Democratic senator whose personal info was lost by Bank of America indicates time is right for reshaping privacy laws.

Declan McCullagh Former Senior Writer
Declan McCullagh is the chief political correspondent for CNET. You can e-mail him or follow him on Twitter as declanm. Declan previously was a reporter for Time and the Washington bureau chief for Wired and wrote the Taking Liberties section and Other People's Money column for CBS News' Web site.
Declan McCullagh
2 min read
WASHINGTON--Recent data mishaps at ChoicePoint and Reed Elsevier Group's LexisNexis service could usher in a dramatic reshaping of privacy laws, a U.S. senator predicted.

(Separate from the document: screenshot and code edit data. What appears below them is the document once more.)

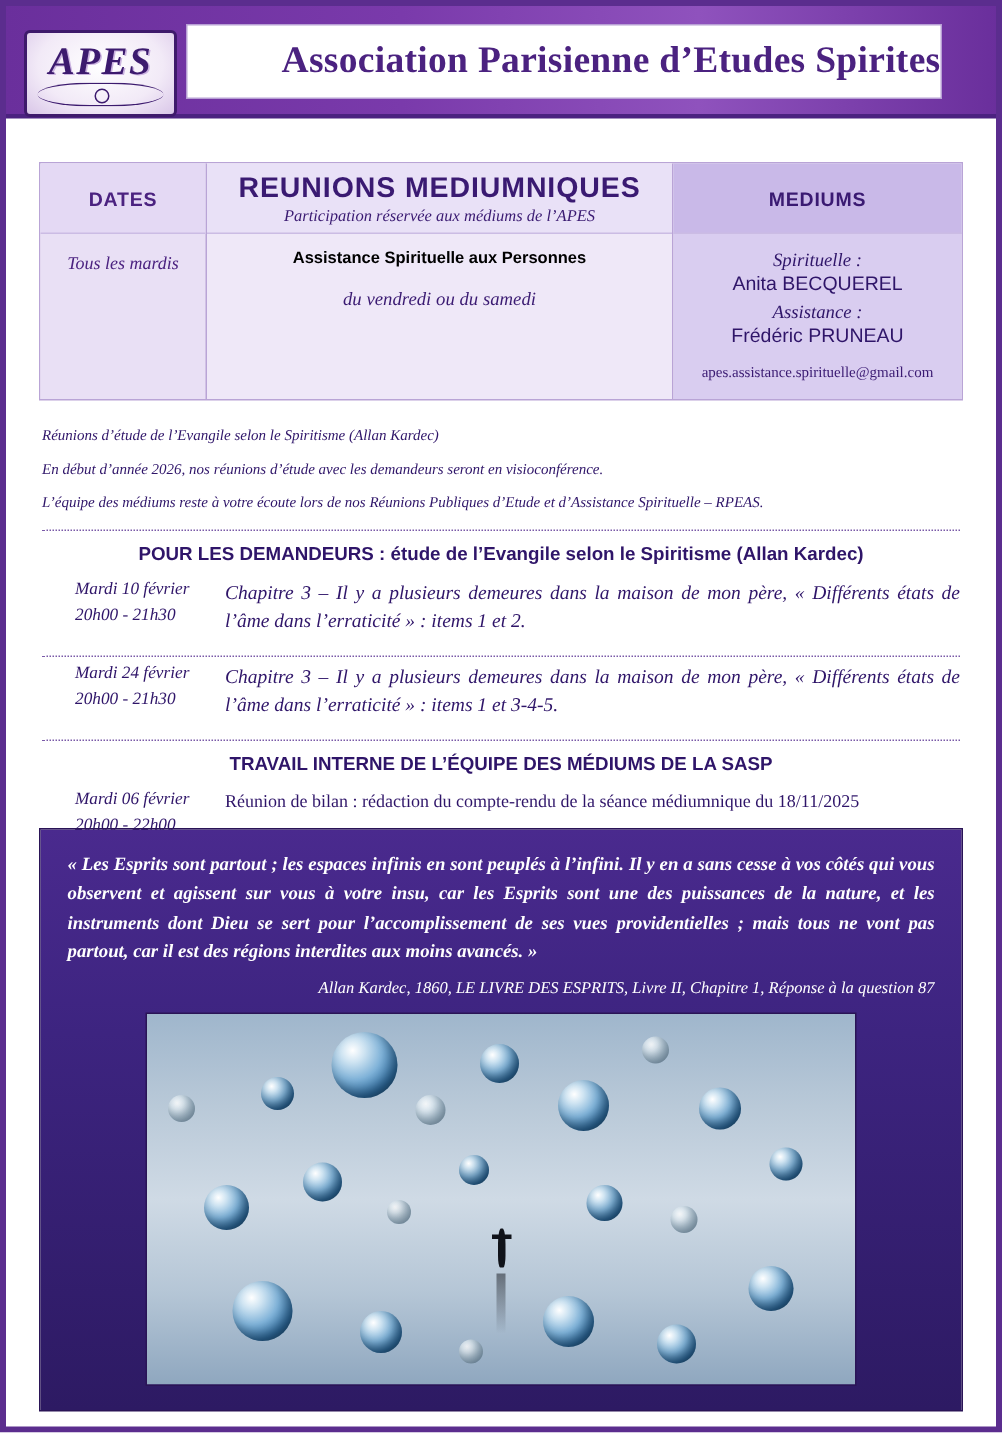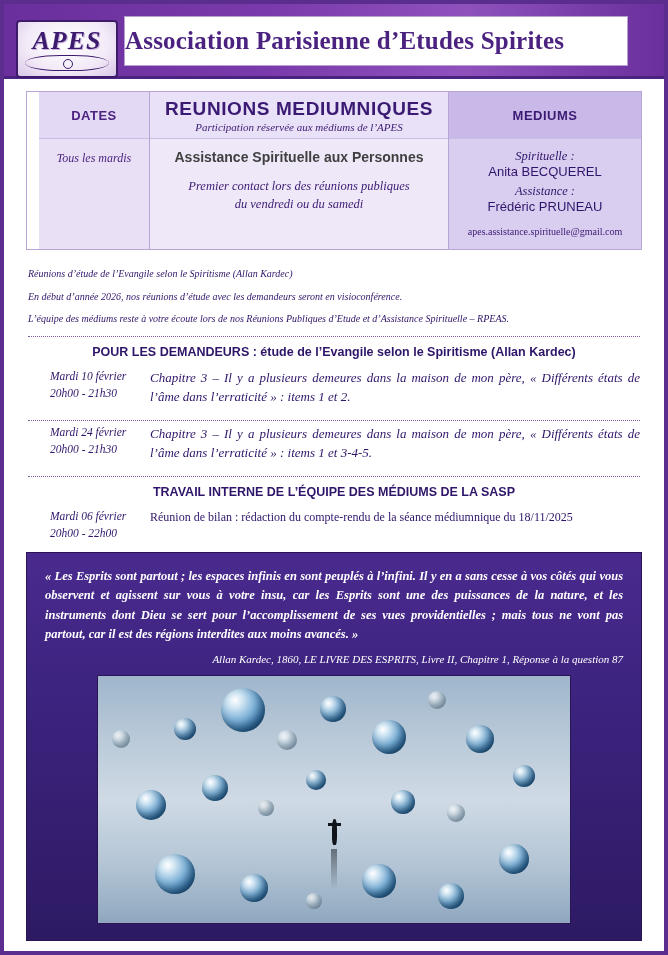--- a/index.html
+++ b/index.html
@@ -84,7 +84,7 @@
     border: 1px solid #b79fd4;
     display: flex;
     align-items: center;
-    justify-content: flex-start;
+    justify-content: flex-end;
   }
   .header-title {
     font-family: "Liberation Serif", serif;

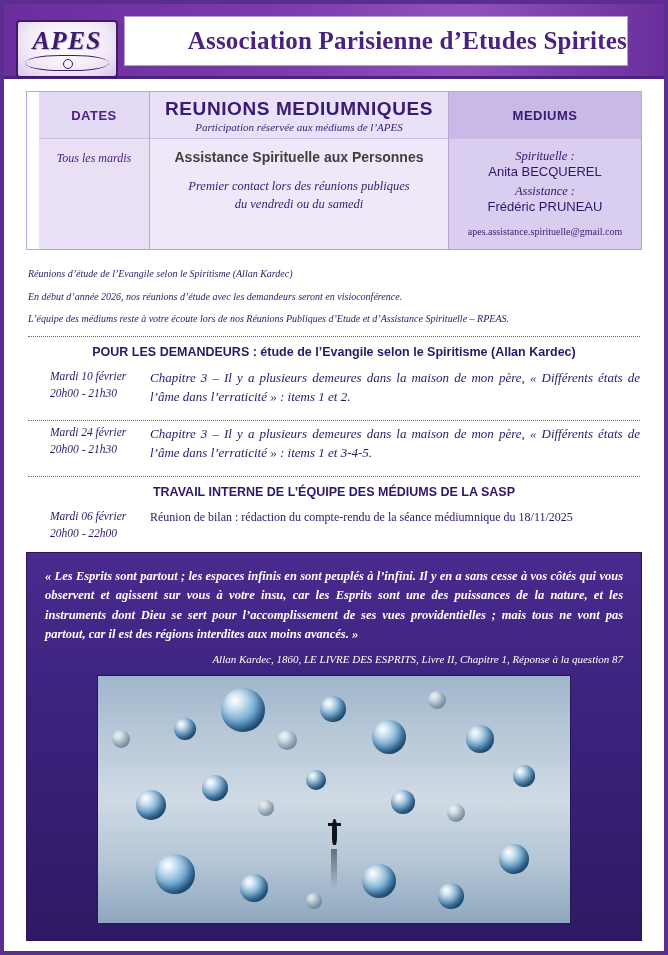--- a/index.html
+++ b/index.html
@@ -97,9 +97,8 @@
   
   .top-table {
     display: flex;
-    margin: 12px 22px 0 22px;
+    margin: 29px 22px 0 22px;
     border: 1px solid #b9a4d6;
-    padding-left: 12px;
   }
   .col-dates {
     width: 110px;

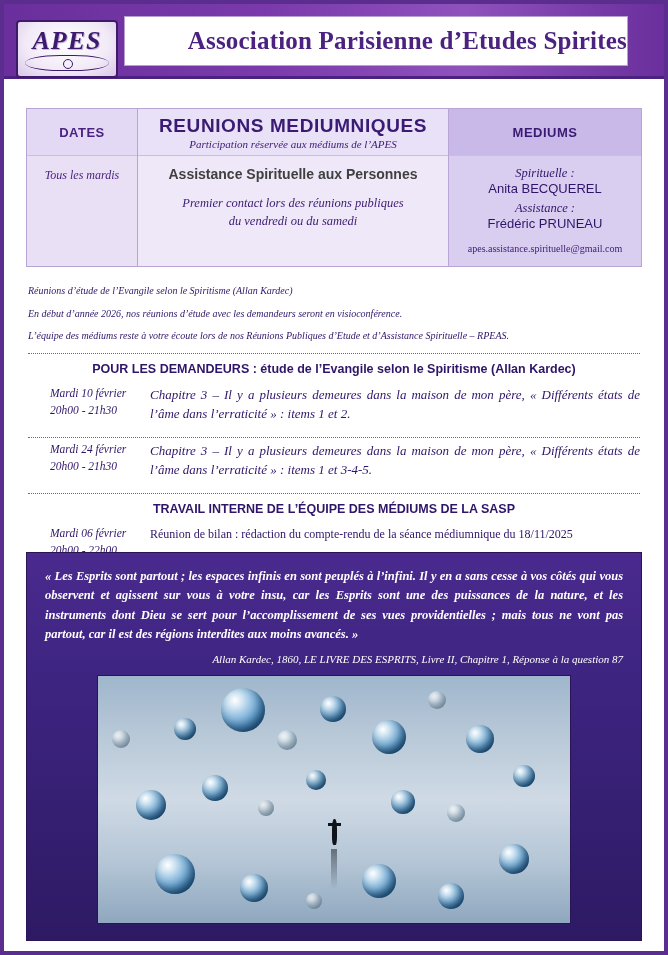--- a/index.html
+++ b/index.html
@@ -169,8 +169,8 @@
   .center-line-1 {
     font-family: "Liberation Sans", sans-serif;
     font-weight: bold;
-    font-size: 14px;
-    color: #404040;
+    font-size: 11px;
+    color: #000000;
     margin-bottom: 12px;
   }
   .center-line-2, .center-line-3 {

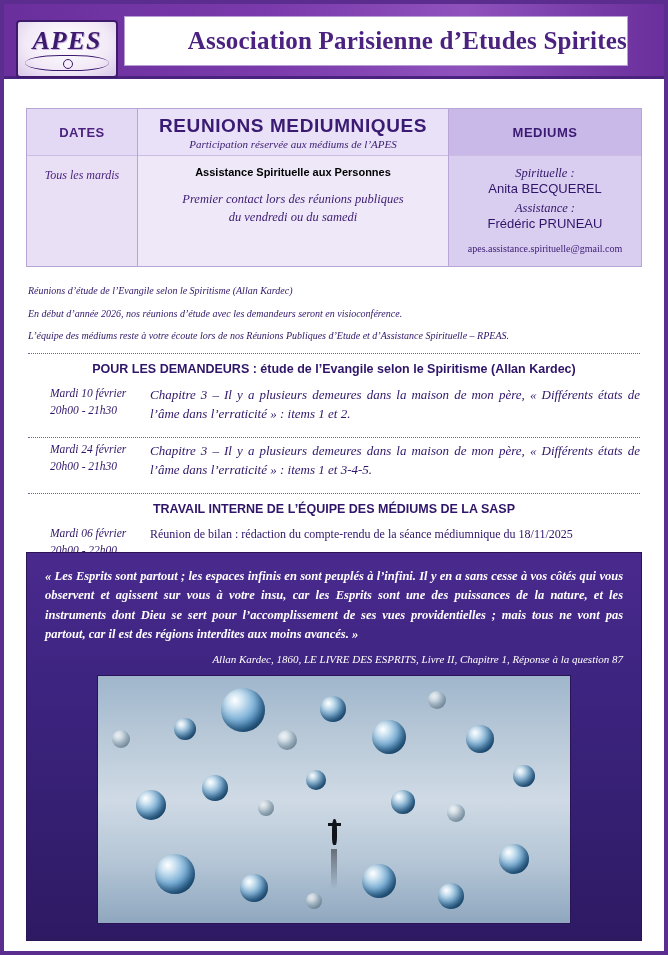--- a/index.html
+++ b/index.html
@@ -367,7 +367,6 @@
       </div>
       <div class="cell-body">
         <div class="center-line-1">Assistance Spirituelle aux Personnes</div>
-        <div class="center-line-2">Premier contact lors des réunions publiques</div>
         <div class="center-line-3">du vendredi ou du samedi</div>
       </div>
     </div>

Vermont's Patrick Leahy, the top Democrat on the Judiciary committee, said Wednesday evening that a recent slew of data thefts and other leaks requires a "comprehensive rethinking" of the laws regulating companies that compile electronic dossiers on Americans that are typically purchased by creditors, employers or police.

"It's not a conservative or liberal issue," Leahy said during remarks at the Center for Democracy and Technology's 10th anniversary dinner. "We're going to explore these issues--something that's long overdue."

Leahy hinted that new laws might extend beyond data brokers to affect a broad swath of U.S. companies, which would be akin to proposals that Democrats have attempted without success in the past. The Vermont senator is among the Bank of America customers--more than a million in total--whose personal information was reported lost last month.

"Right now, Congress is focused on the data brokers," said Jerry Berman, CDT's president. "But I think when they begin to think through it, we'll be back (to) the need for more generalized privacy legislation that deals with the commercial, marketing sector as well as risk management functions."

A Senate Banking committee hearing at 11:30 a.m. PST Thursday is titled "Identity Theft: Recent Developments Involving the Security of Sensitive Consumer Information." Leahy and representatives from the U.S. Secret Service, Bank of America and ChoicePoint are scheduled to testify.

What began with the leak of tens of thousands of records from data broker ChoicePoint last month was quickly compounded by a series of rapid-fire incidents involving Bank of America and an online payroll site. An intrusion into Reed Elsevier Group's Seisint database, part of the company's LexisNexis subsidiary, has become the most recent incident that politicians have seized on as a way to justify new regulations in the area.